Types of Currency Pairs in Forex Trading
There are several types of currencies to trade. The most liquid and highly traded currency pairs are called the majors. Seven currencies make up the major currencies, and these currency pairs include EUR/USD, USD/JPY, GBP/USD, and USD/CHF. These currencies make up 85% of trades in the market, and all pairs contain the US dollar.
Another type of currency pairs is called minor or cross pairs. Minor currency pairs include any two major currencies aside from the dollar. The third type of currency pair is the exotic currency pairs. Exotic currency pairs include one major currency, which is paired with an emerging market currency. An example would be USD/HKD.
More Unique Features of the Forex Market
Leverage is used as a key tool among traders in the forex market. Leverage in the forex market is the highest of all markets. The way leverage works is that traders can borrow money from a firm while putting up a small initial deposit. Leverage enables traders to significantly boost their position size. Although traders can make huge gains from using leverage, they run the risk of suffering immense losses, as leverage cuts both ways. In the forex market, leverage is commonly as high as 100:1, which means that a trader that has $1,000 in their account can take on a position of $100,000.

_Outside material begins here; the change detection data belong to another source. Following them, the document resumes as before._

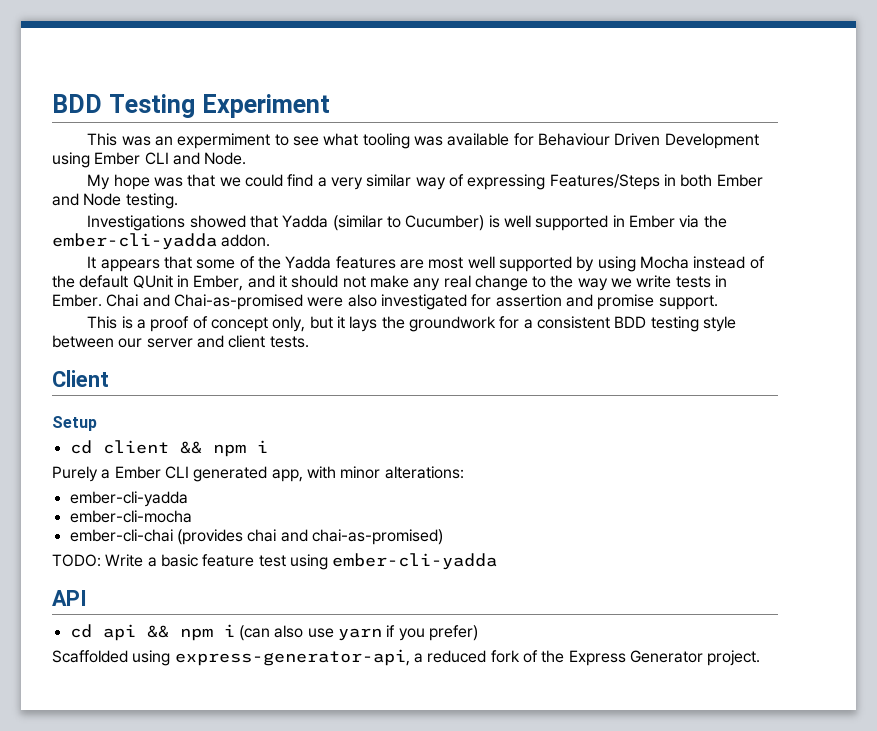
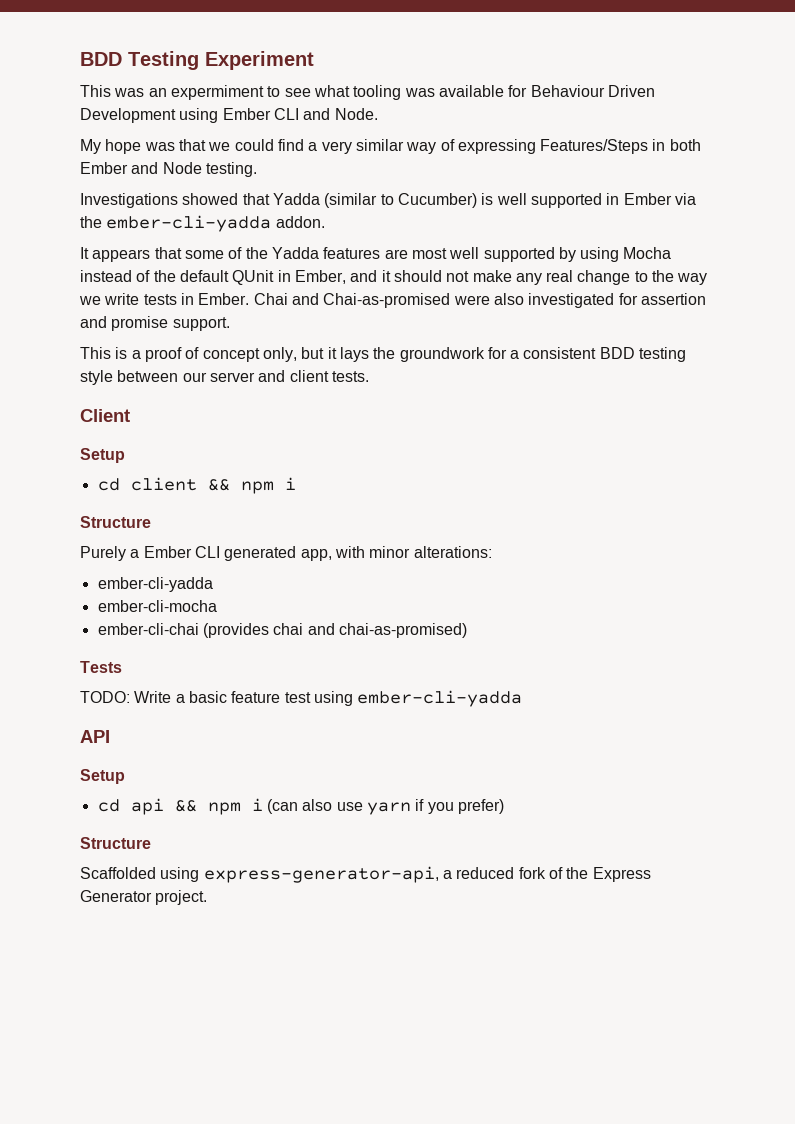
(268, 446) none -> [80,516,151,528] // Structure
(443, 537) none -> [80,661,122,673] // Tests
(87, 598) none -> [80,769,125,784] // Setup
(478, 633) none -> [80,837,151,849] // Structure

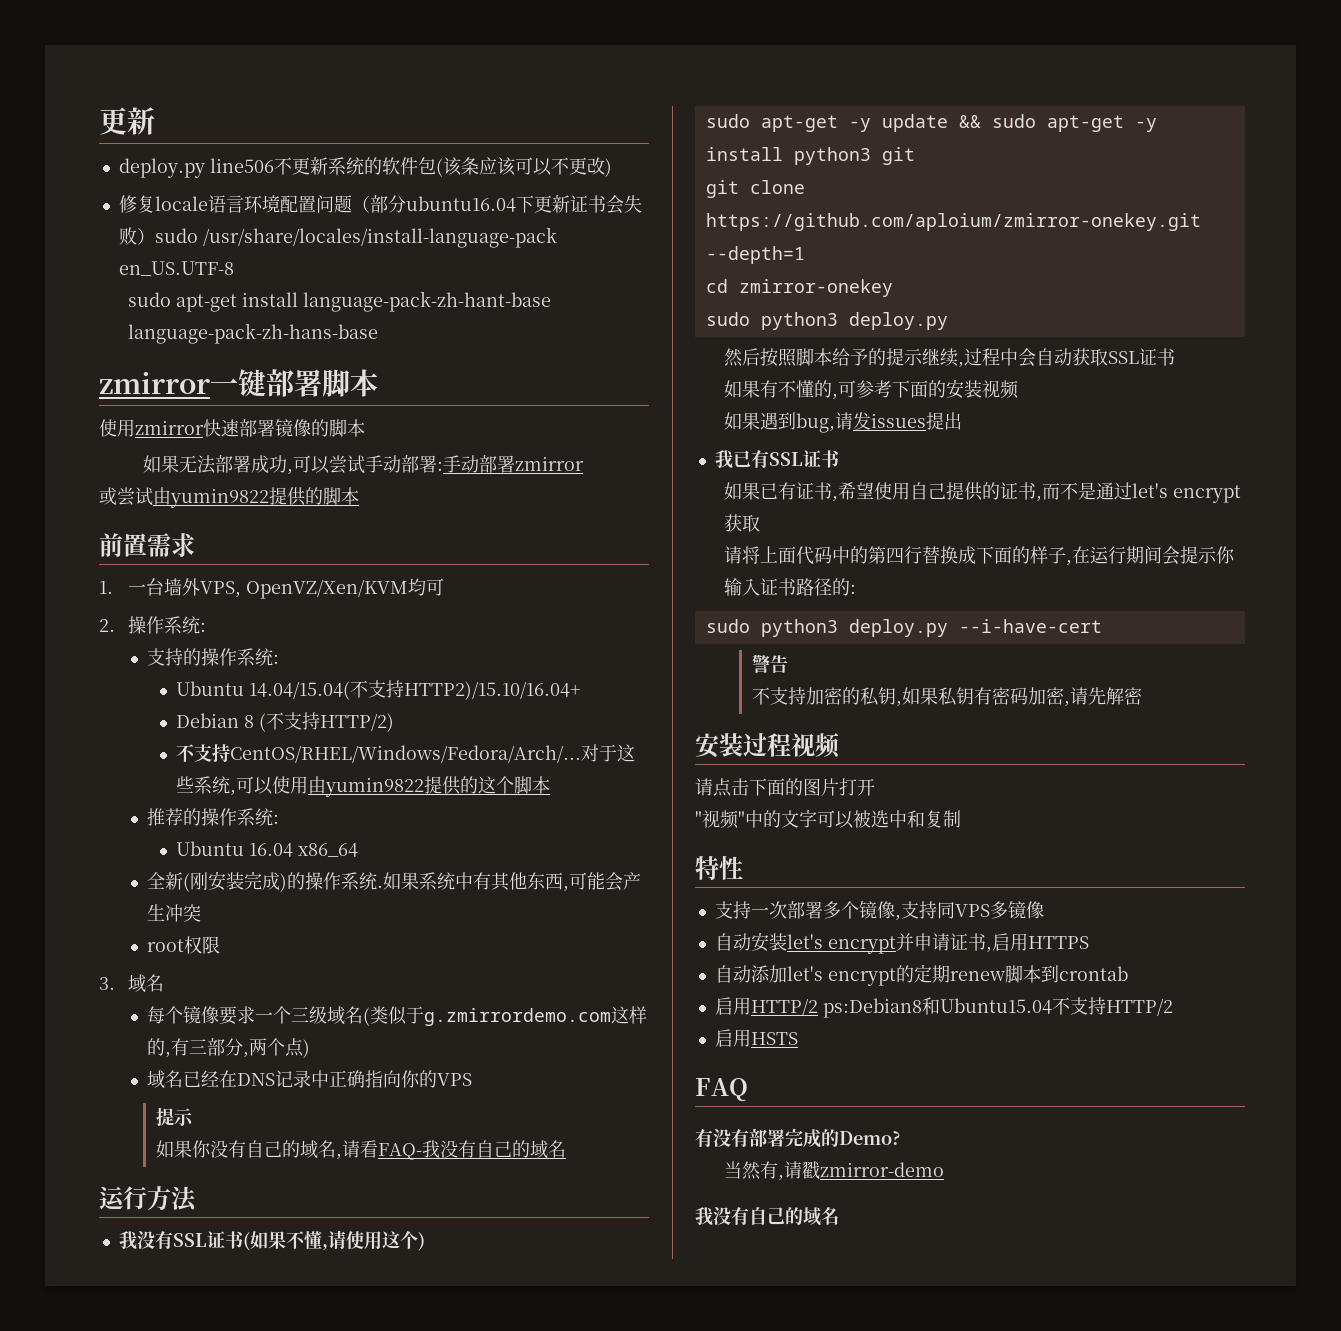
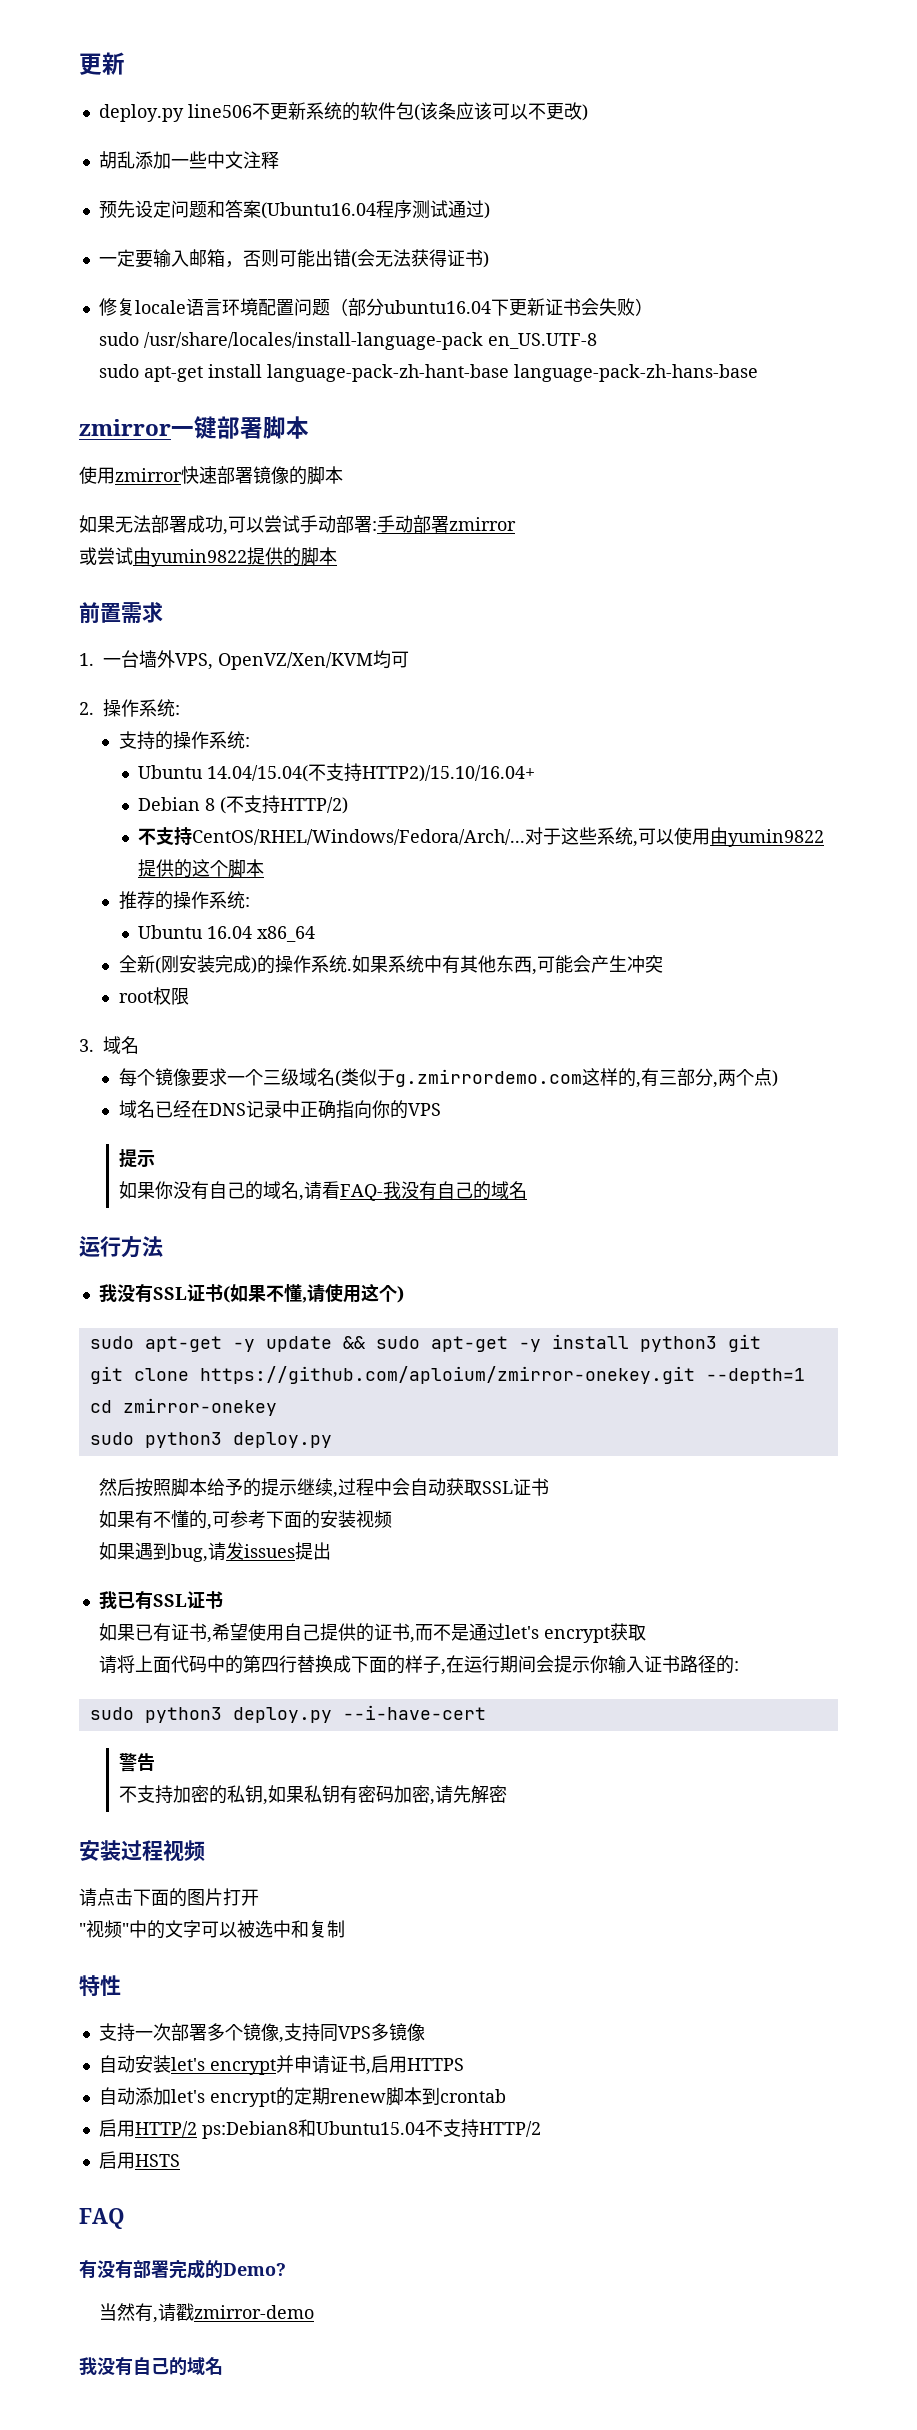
(612, 167) none -> [98,151,279,169] [98,200,490,219] [98,249,489,268] // 胡乱添加一些中文注释 // 预先设定问题和答案(Ubuntu16.04程序测试通过) // 一定要输入邮箱，否则可能出错(会无法获得证书)
(155, 236) none -> (653, 307) //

Leverage in the forex market is high because of the high liquidity in the markets. Since traders can enter and get out of their positions easily, they likely will not suffer huge losses if the market turns out of their favor. Also, traders in the forex market can manage their risk more effectively than in other markets if they manage their accounts well. Still, that is not to say that there is less risk associated with forex trading. It’s important to be sure you enter the markets with enough skill and confidence.
Less Regulation Differentiates the Forex Market from Other Markets
Spot foreign exchange, which is an agreement between two parties to buy and sell at the spot rate, is not regulated by a central body, and there are no clearinghouses. Fewer rules mean that traders pay fewer commissions and fees than in other markets. Still, you’ll notice that many forex brokers are regulated, which means they abide by the high standards of conduct and quality as dictated by a certain regulatory commission, and thus provide a more secure trading environment for forex clients.
The Bottom Line
The forex market is made up of currency pairs on which a trader speculates on the direction of one currency relative to another. Global corporations use the forex market to hedge their position in foreign currencies when they want to mitigate currency risk. There are major currency pairs, minor currency pairs, and exotic currency pairs. The price movement of one currency pair relative to another is measured in pips, which is the movement of one unit of the fourth decimal point in an exchange rate.
Traders should be aware of several unique features of forex trading. Traders can use leverage as a tool to enhance their positions, but they should be aware of the downside risk that could come with borrowing a large amount of leverage. The significant amount of leverage in the forex market is a function of a large amount of liquidity and volume traded in the forex market. Additionally, there is less regulation in the forex market, which enables traders to avoid commissions and fees. Still, it’s advisable to choose a broker which is regulated to ensure a safer, more secure trading environment.